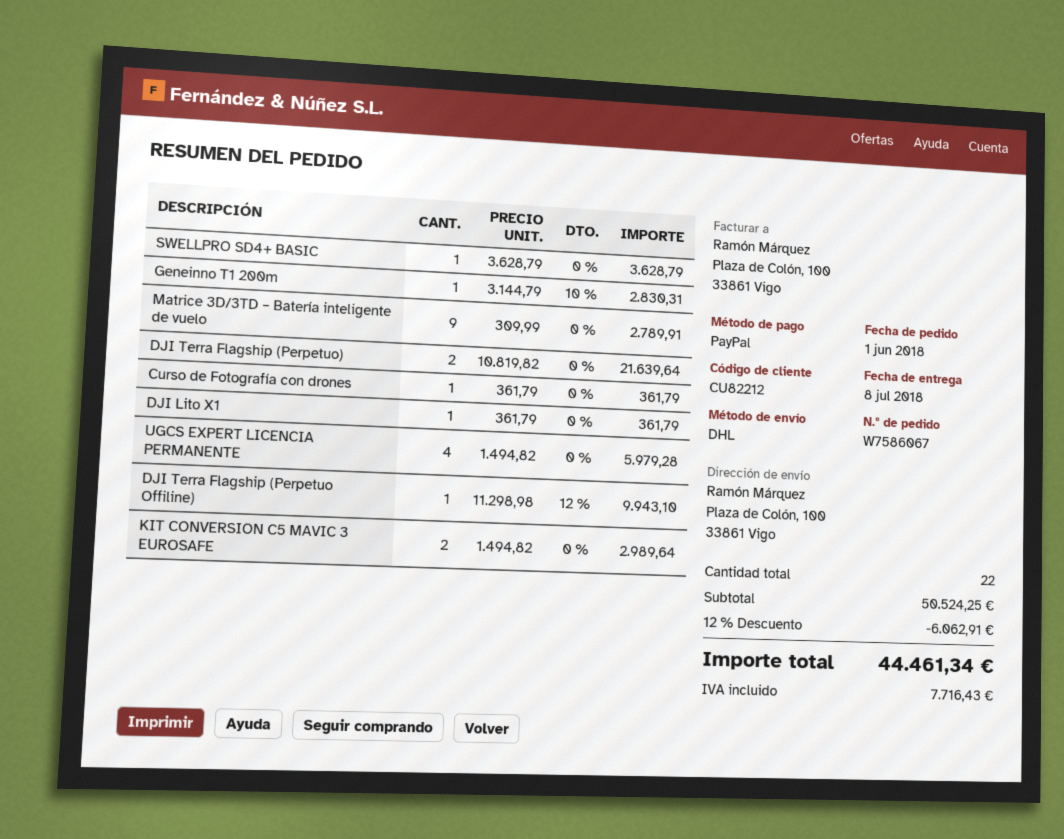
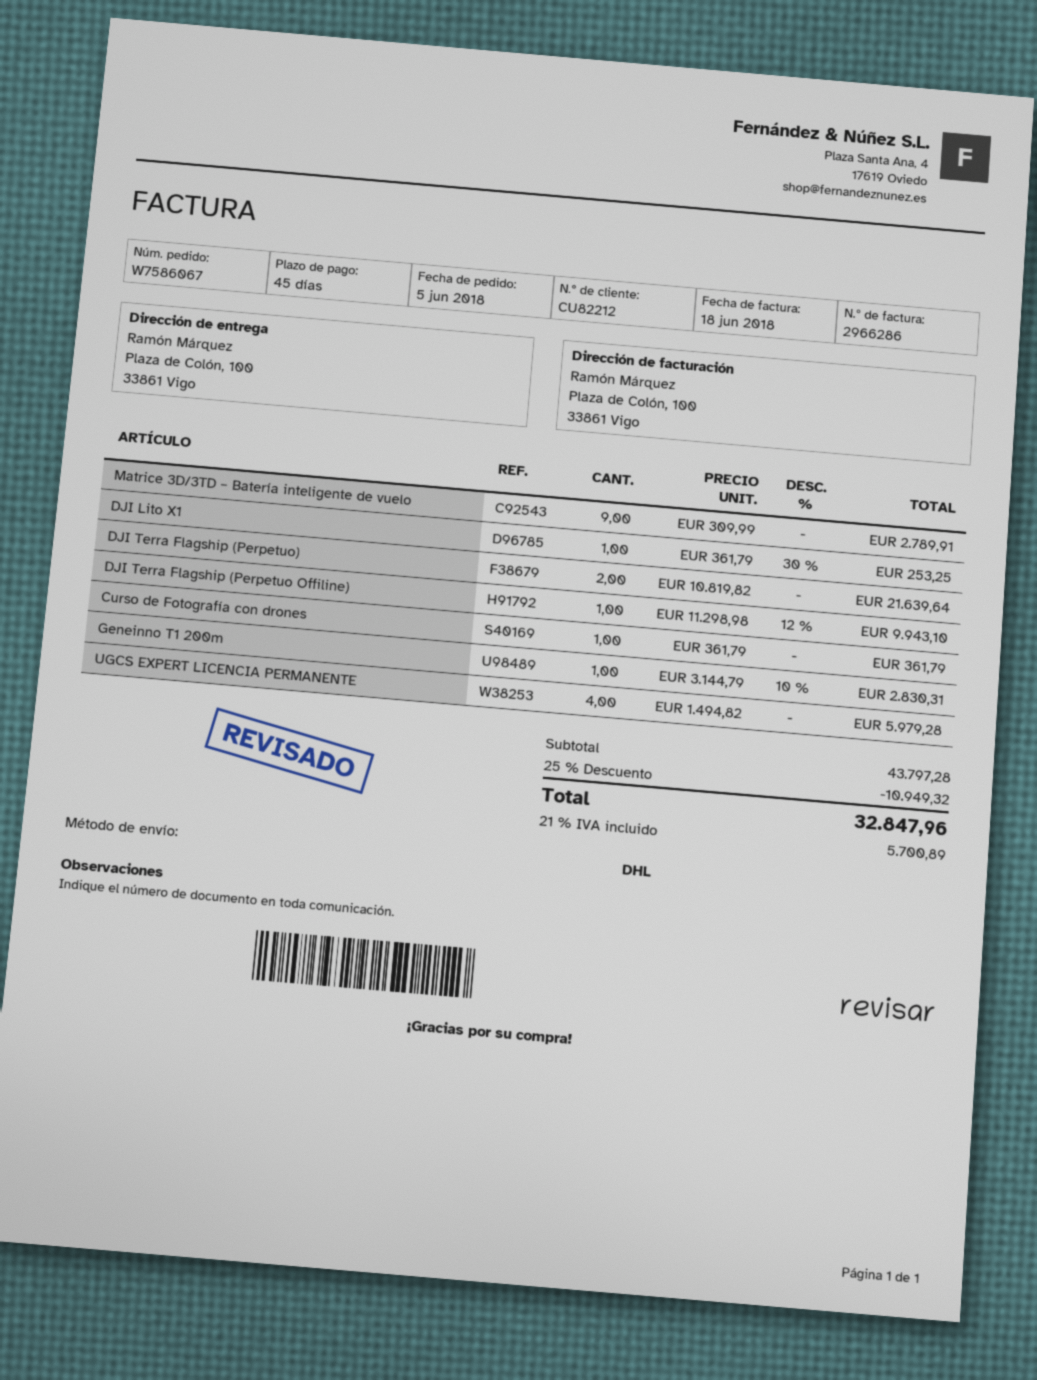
order date: 2018-06-01 -> 2018-06-05
SWELLPRO SD4+ BASIC: 1 x 3628.79 = 3628.79 -> none
DJI Lito X1: 1 x 361.79 = 361.79 -> 1 x 361.79 - 30% = 253.25
KIT CONVERSION C5 MAVIC 3 EUROSAFE: 2 x 1494.82 = 2989.64 -> none
subtotal: 50524.25 -> 43797.28
discount: 12% = 6062.91 -> 25% = 10949.32
tax: 7716.43 -> 5700.89
total: 44461.34 -> 32847.96

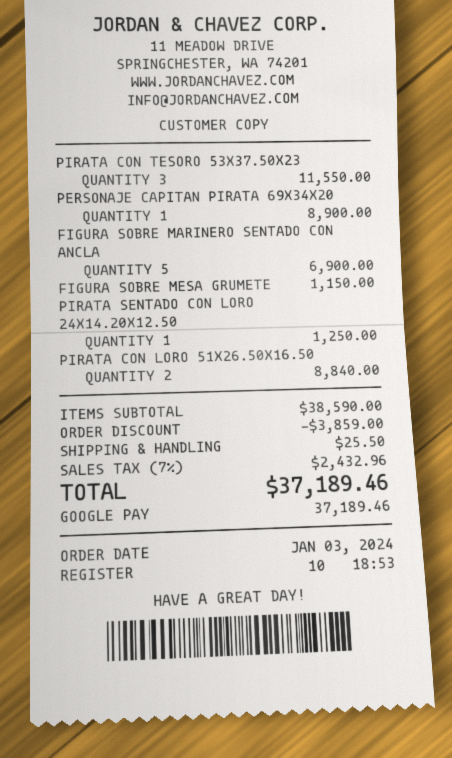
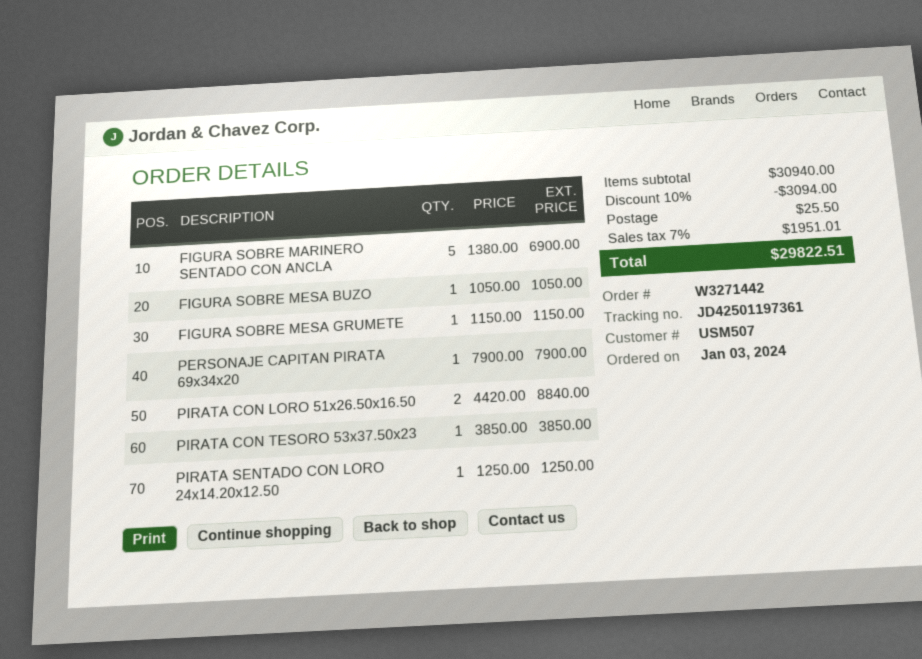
PIRATA CON TESORO 53X37.50X23: 3 for 11550.00 -> 1 for 3850.00
PERSONAJE CAPITAN PIRATA 69X34X20: 1 for 8900.00 -> 1 for 7900.00
FIGURA SOBRE MESA BUZO: none -> 1 for 1050.00
subtotal: 38590.00 -> 30940.00
discount: 3859.00 -> 3094.00
tax: 7% = 2432.96 -> 7% = 1951.01
total: 37189.46 -> 29822.51

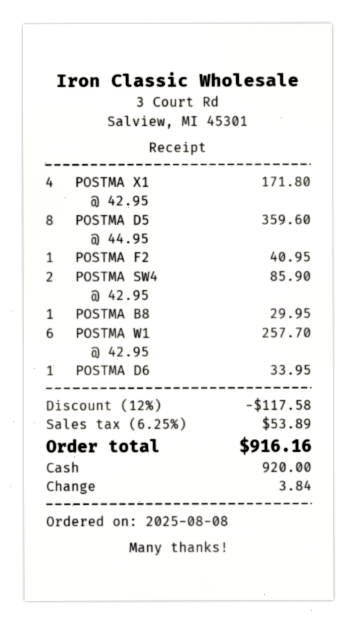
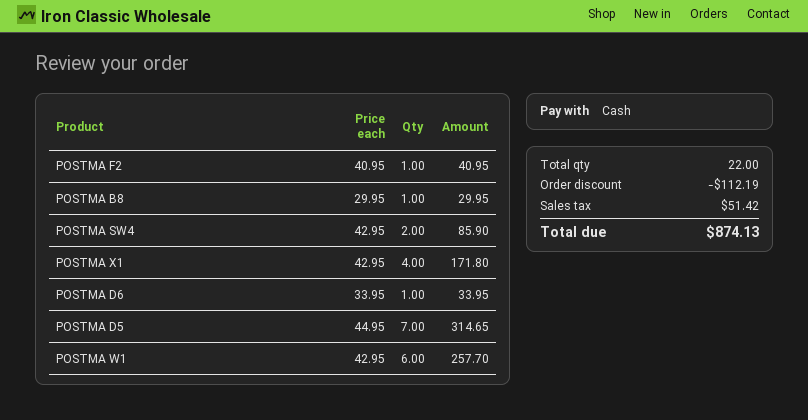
POSTMA D5: 8 x 44.95 = 359.60 -> 7 x 44.95 = 314.65
discount: 117.58 -> 112.19
tax: 53.89 -> 51.42
total: 916.16 -> 874.13

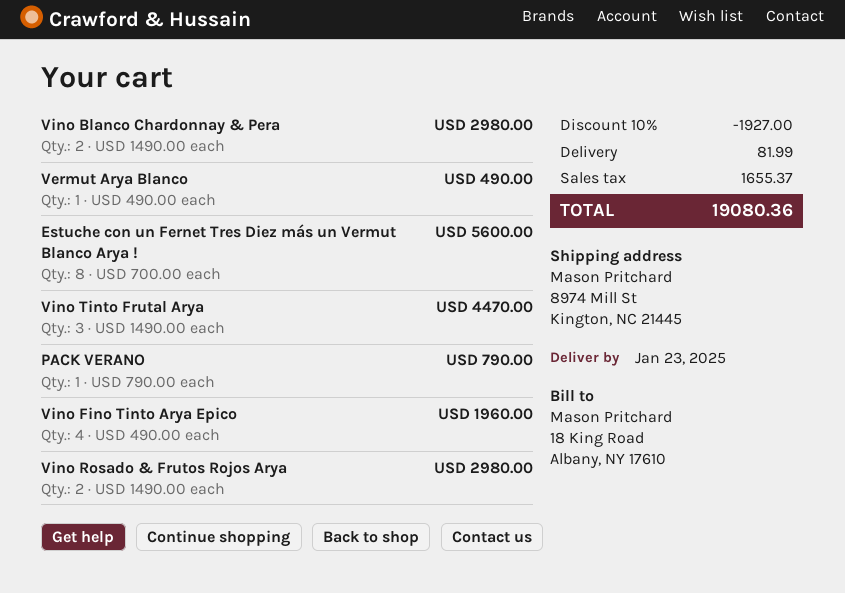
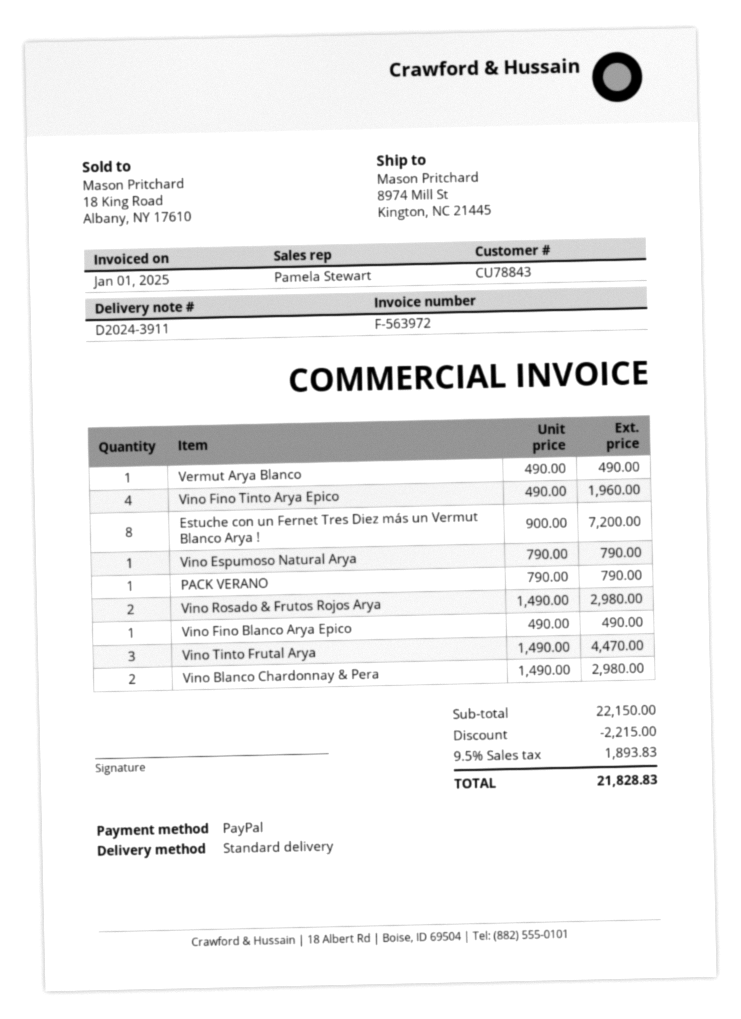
Estuche con un Fernet Tres Diez más un Vermut Blanco Arya !: 8 x 700.00 = 5600.00 -> 8 x 900.00 = 7200.00
Vino Espumoso Natural Arya: none -> 1 x 790.00 = 790.00
Vino Fino Blanco Arya Epico: none -> 1 x 490.00 = 490.00
discount: 1927.00 -> 2215.00
shipping: 81.99 -> none
tax: 1655.37 -> 1893.83
total: 19080.36 -> 21828.83

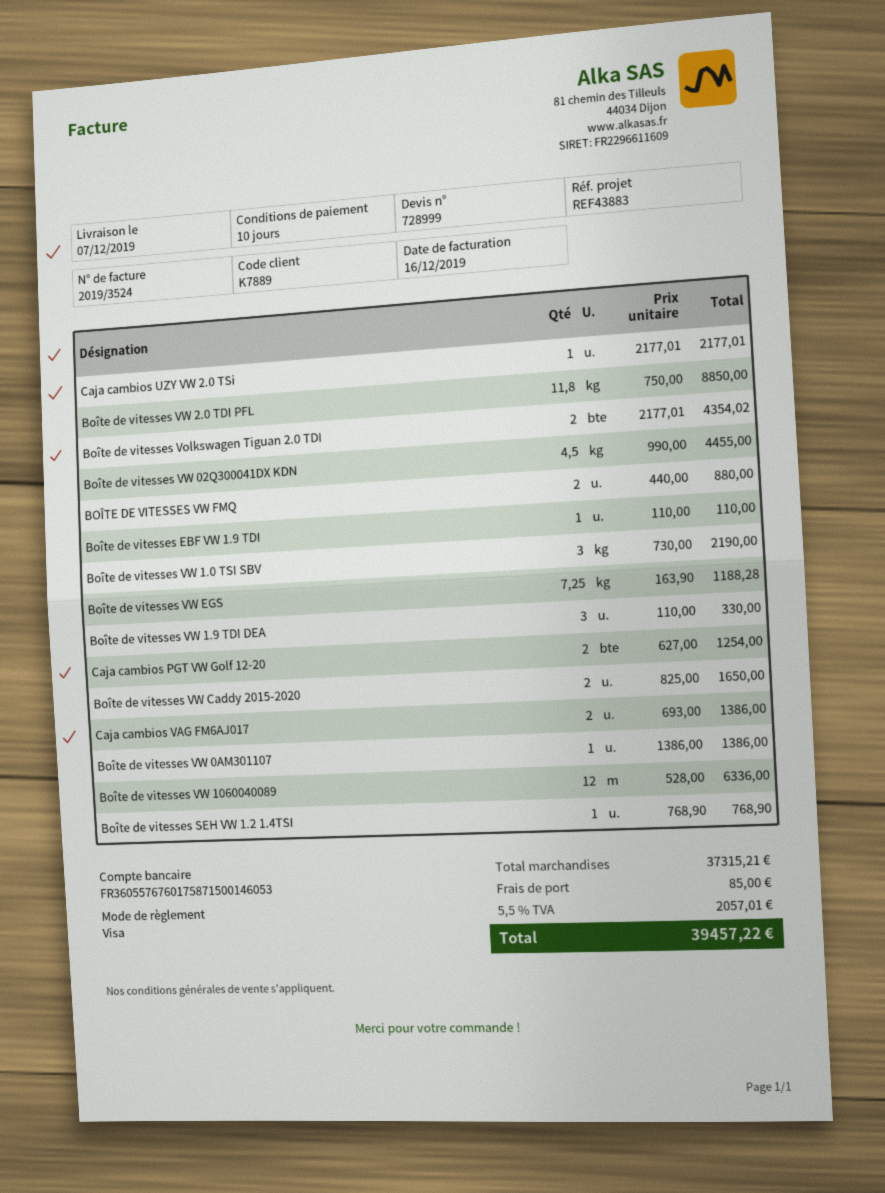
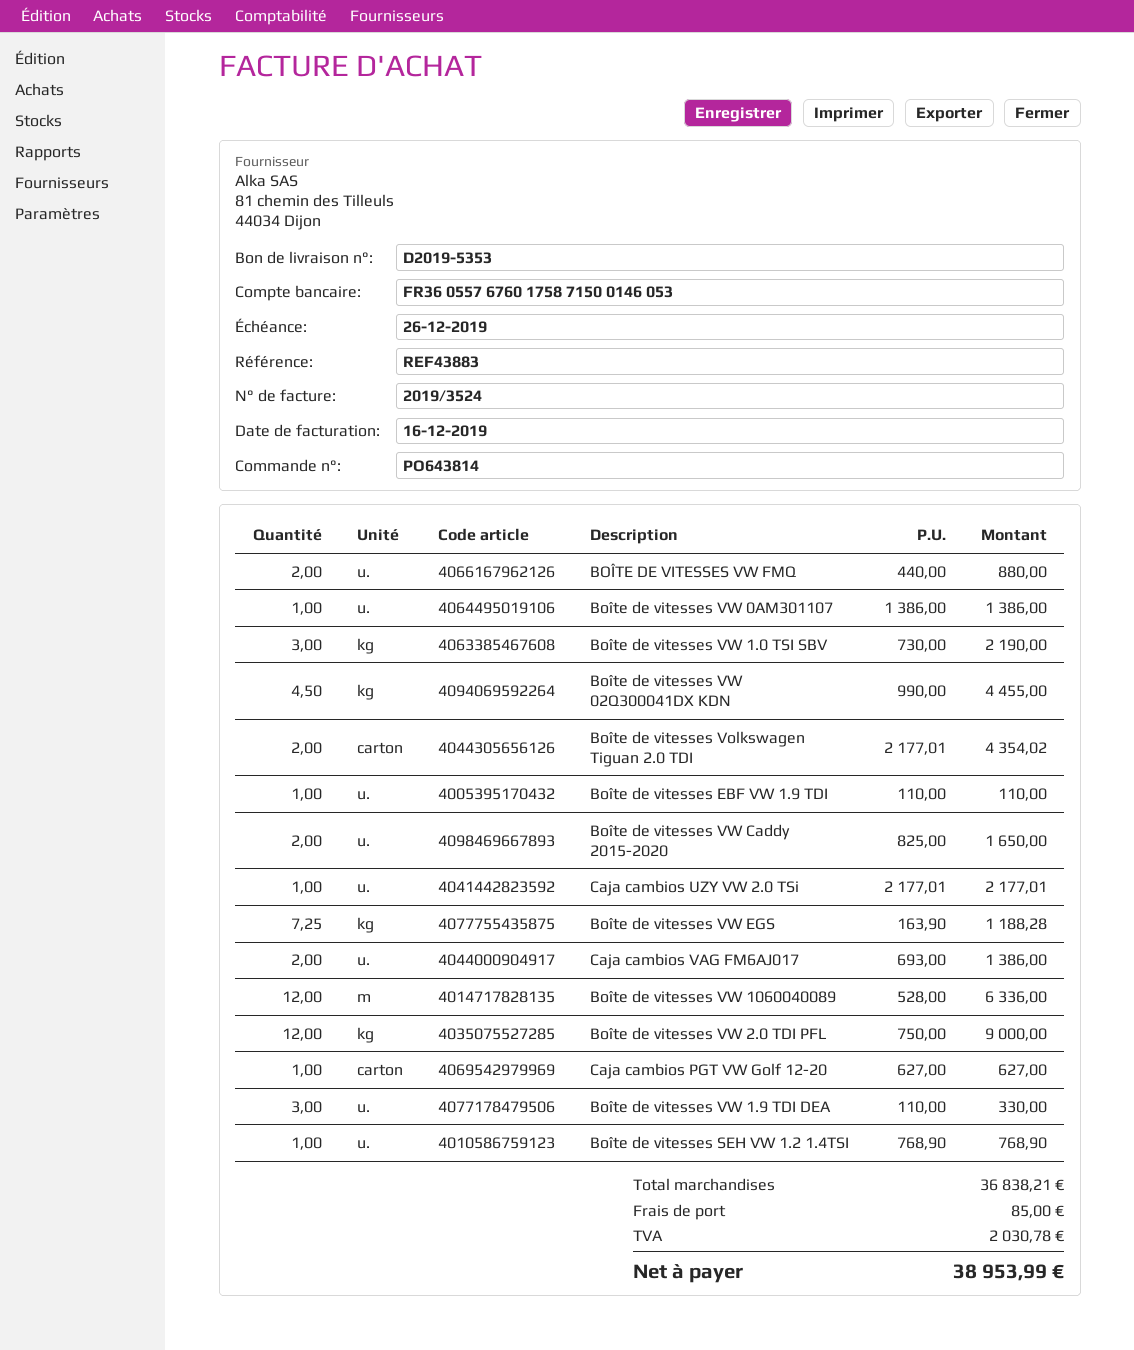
Boîte de vitesses VW 2.0 TDI PFL: 11.8 x 750.00 = 8850.00 -> 12 x 750.00 = 9000.00
Caja cambios PGT VW Golf 12-20: 2 x 627.00 = 1254.00 -> 1 x 627.00 = 627.00
subtotal: 37315.21 -> 36838.21
tax: 2057.01 -> 2030.78
total: 39457.22 -> 38953.99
================================
▸ **Your assignment**: Exactness is what counts here: copy each entry as given and omit its pictures.

▸ **Answer to the exercise**:
order date: 2018-06-01 -> 2018-06-05
SWELLPRO SD4+ BASIC: 1 x 3628.79 = 3628.79 -> none
DJI Lito X1: 1 x 361.79 = 361.79 -> 1 x 361.79 - 30% = 253.25
KIT CONVERSION C5 MAVIC 3 EUROSAFE: 2 x 1494.82 = 2989.64 -> none
subtotal: 50524.25 -> 43797.28
discount: 12% = 6062.91 -> 25% = 10949.32
tax: 7716.43 -> 5700.89
total: 44461.34 -> 32847.96

PIRATA CON TESORO 53X37.50X23: 3 for 11550.00 -> 1 for 3850.00
PERSONAJE CAPITAN PIRATA 69X34X20: 1 for 8900.00 -> 1 for 7900.00
FIGURA SOBRE MESA BUZO: none -> 1 for 1050.00
subtotal: 38590.00 -> 30940.00
discount: 3859.00 -> 3094.00
tax: 7% = 2432.96 -> 7% = 1951.01
total: 37189.46 -> 29822.51

POSTMA D5: 8 x 44.95 = 359.60 -> 7 x 44.95 = 314.65
discount: 117.58 -> 112.19
tax: 53.89 -> 51.42
total: 916.16 -> 874.13

Estuche con un Fernet Tres Diez más un Vermut Blanco Arya !: 8 x 700.00 = 5600.00 -> 8 x 900.00 = 7200.00
Vino Espumoso Natural Arya: none -> 1 x 790.00 = 790.00
Vino Fino Blanco Arya Epico: none -> 1 x 490.00 = 490.00
discount: 1927.00 -> 2215.00
shipping: 81.99 -> none
tax: 1655.37 -> 1893.83
total: 19080.36 -> 21828.83

Boîte de vitesses VW 2.0 TDI PFL: 11.8 x 750.00 = 8850.00 -> 12 x 750.00 = 9000.00
Caja cambios PGT VW Golf 12-20: 2 x 627.00 = 1254.00 -> 1 x 627.00 = 627.00
subtotal: 37315.21 -> 36838.21
tax: 2057.01 -> 2030.78
total: 39457.22 -> 38953.99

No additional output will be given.